Reduction of AMPK activity rescues LKB1 overexpression phenotypes. (A) Expression of UAS-ampk RNAi^KK102684 in the optix compartment does not modify DIAP1 protein levels. (B) Wild-type DIAP1 levels in cells expressing UAS-ampk RNAi^KK102684 together with UAS-lkb1. (C) Expression of dTORC in the optix compartment does not affect DIAP1 protein levels. The optix compartment is marked by GFP expression (A–C). (D) DIAP1 protein levels are not changed in hsFLP/FRT-generated tsc1^Q87X clones.

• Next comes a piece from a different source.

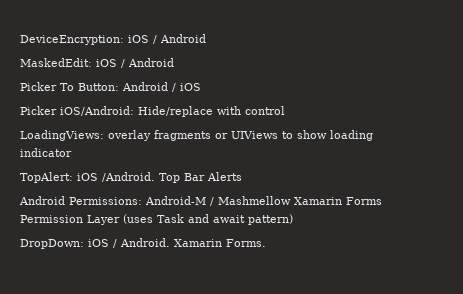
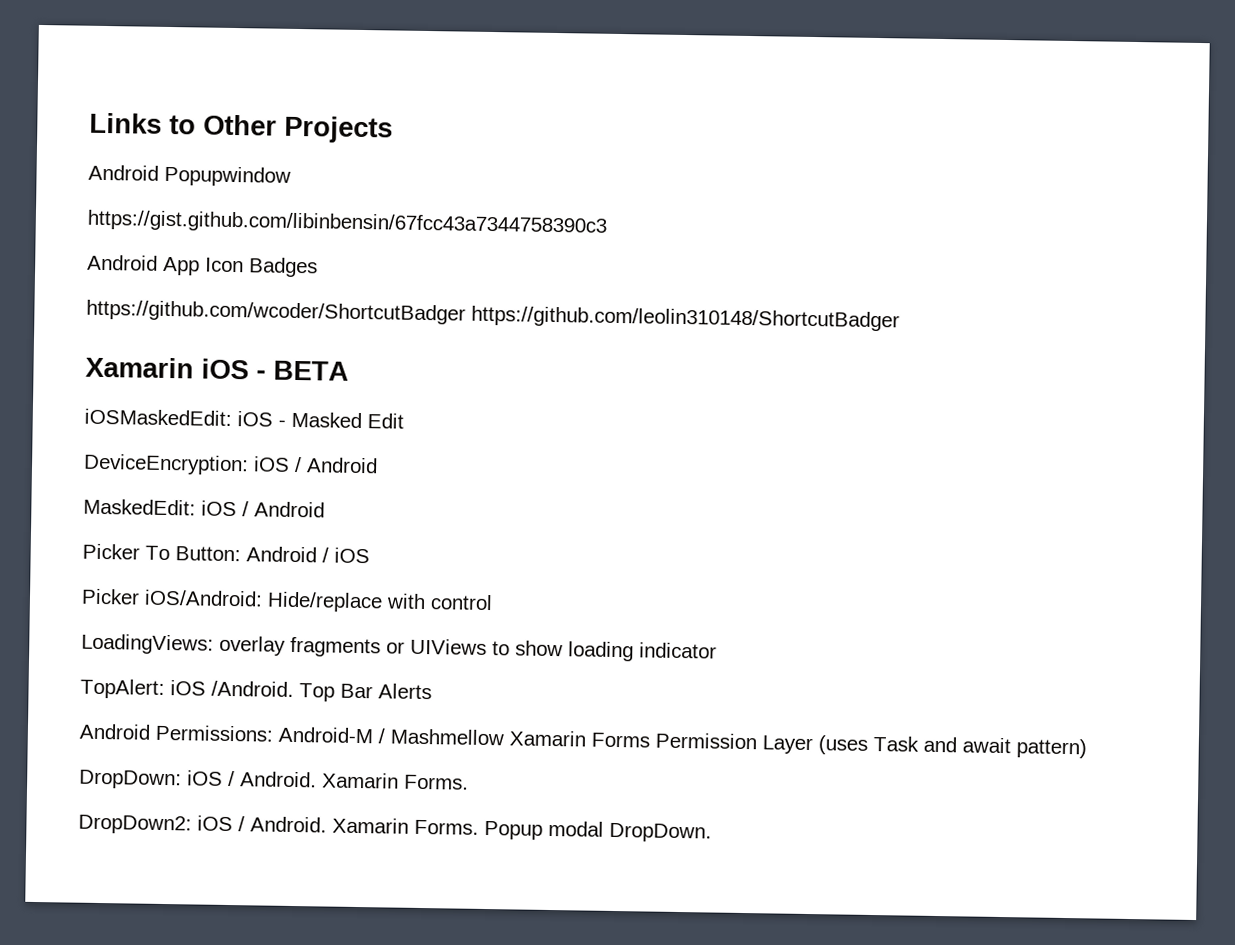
(20, 40) none -> [89,112,393,144] [88,164,291,187] [87,209,607,237] [87,254,318,278] [86,299,900,332] [85,356,349,381] [84,408,404,429] Links to Other Projects // Android Popupwindow // https://gist.github.com/libinbensin/67fcc43a7344758390c3 // Android App Icon Badges // https://github.com/wcoder/ShortcutBadger https://github.com/leolin310148/ShortcutBadger // Xamarin iOS - BETA // iOSMaskedEdit: iOS - Masked Edit //
(266, 243) none -> [78,814,712,843] // DropDown2: iOS / Android. Xamarin Forms. Popup modal DropDown.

Clones are marked by absence of RFP expression. (Scale bars, 50 μm.) (E) Human AMPK phosphorylates Yki in vitro. In vitro kinase assays using [γ-³²P] ATP were performed with Flag-Yki, affinity purified from Sf9 cells, and human LKB1/MO25/STRAD and AMPK complexes. Protein loading is shown by SimplyBlue SafeStain staining. Presence of AMPK markedly increased Yki phosphorylation.